L’adaptation cinématographique de L’Amant par Jean-Jacques Annaud en 1992 m’a déçue en ce qu’il délaisse tout projet de transposition cinématographique du style littéraire de Marguerite Duras, au profit d’une simplification, d’une narrativisation et d’une restructuration linéaire du récit.
Au travail poétique de réminiscence rendu possible par le passage à l’écrit, toujours en quête d’inconnu, de souvenirs pas encore émergés des zones enfouies de l’inconscient, il oppose une grille de schéma narratif préétablie qui concentre le récit autour de la seule relation entre les amants.
A l’instabilité de la voix narrative alternant de manière indécidable entre la première personne typique de l’autobiographie et la troisième personne du roman balzacien, il oppose une claire séparation des instances auteure, narratrice, personnage, mis à part la séquence d’exposition.
Au temps subjectif, à la durée intérieure du souvenir, il oppose un temps objectif, historique, inscrit dans une époque, les années 1930 de l’Indochine française où le déploiement considérable des décors conduit à référer beaucoup plus que ne le fait le roman.
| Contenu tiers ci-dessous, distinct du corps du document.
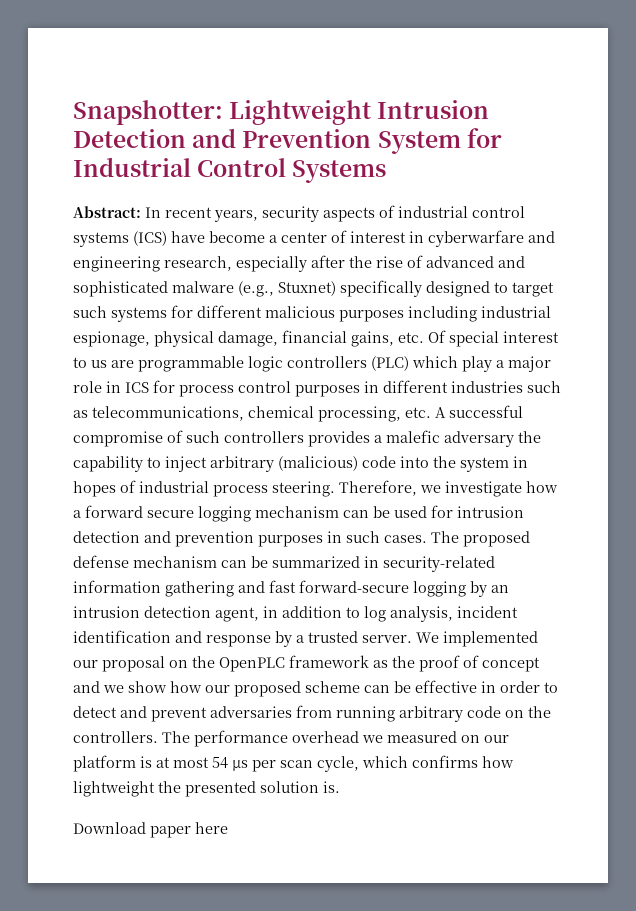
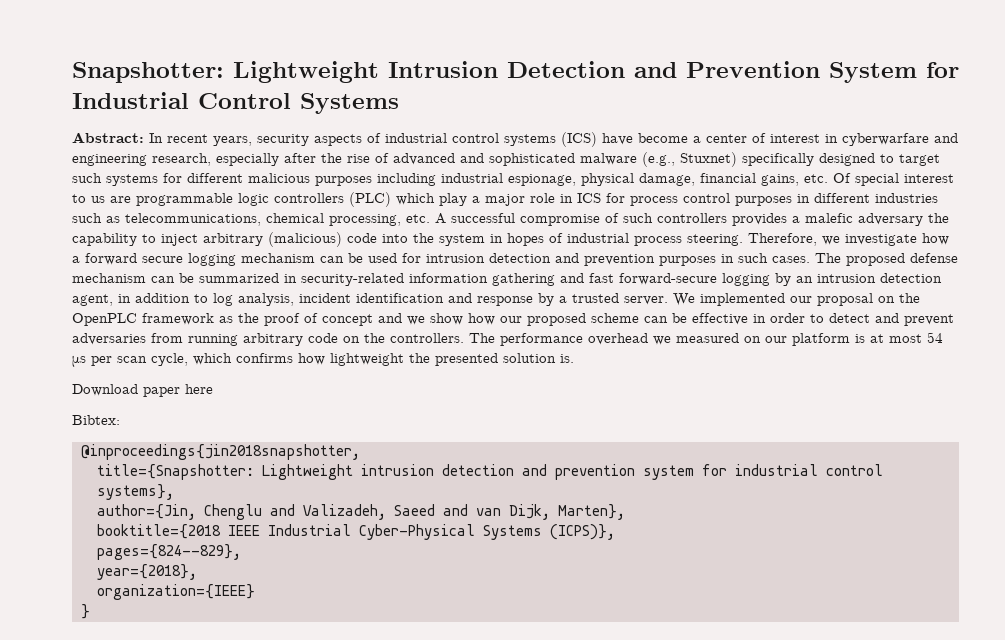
(228, 828) none -> [72,415,120,425] [81,444,360,460] [97,464,883,480] [97,484,174,500] [97,504,625,520] [97,524,615,540] [97,544,241,560] [97,564,197,580] [97,584,255,600] [81,604,90,619] // Bibtex: // @inproceedings{jin2018snapshotter, // title={Snapshotter: Lightweight intrusion detection and prevention system for industrial control systems}, // author={Jin, Chenglu and Valizadeh, Saeed and van Dijk, Marten}, // booktitle={2018 IEEE Industrial Cyber-Physical Systems (ICPS)}, // pages={824--829}, // year={2018}, // organization={IEEE} // }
Le livre L’Amant préfère, de manière impressionniste, reconstituer, de manière quasi proustienne, l’atmosphère des souvenirs empreints de toute leur charge intellectuelle et émotionnelle. Toutefois, on retrouve dans le film la moiteur de la Cochinchine française de certaines séquences descriptives du texte, grâce au travail sur les éléments du profilmique. Les personnages sont archétypaux dans le film parce qu’ils ne sont que des instances dans le roman (“le petit frère”, instance de la fragilité et de la soumission, le “grand frère”, figure d’autorité, la “mère” figure d’emprise, d’irresponsabilité et de folie). Quand bien même le film de 1992 permet dans une certaine mesure de retrouver l’atmosphère du roman, l’on aurait sans doute attendu de Jean-Jacques Annaud un travail de réflexion plus poussé sur ses choix esthétiques, à la hauteur de son projet.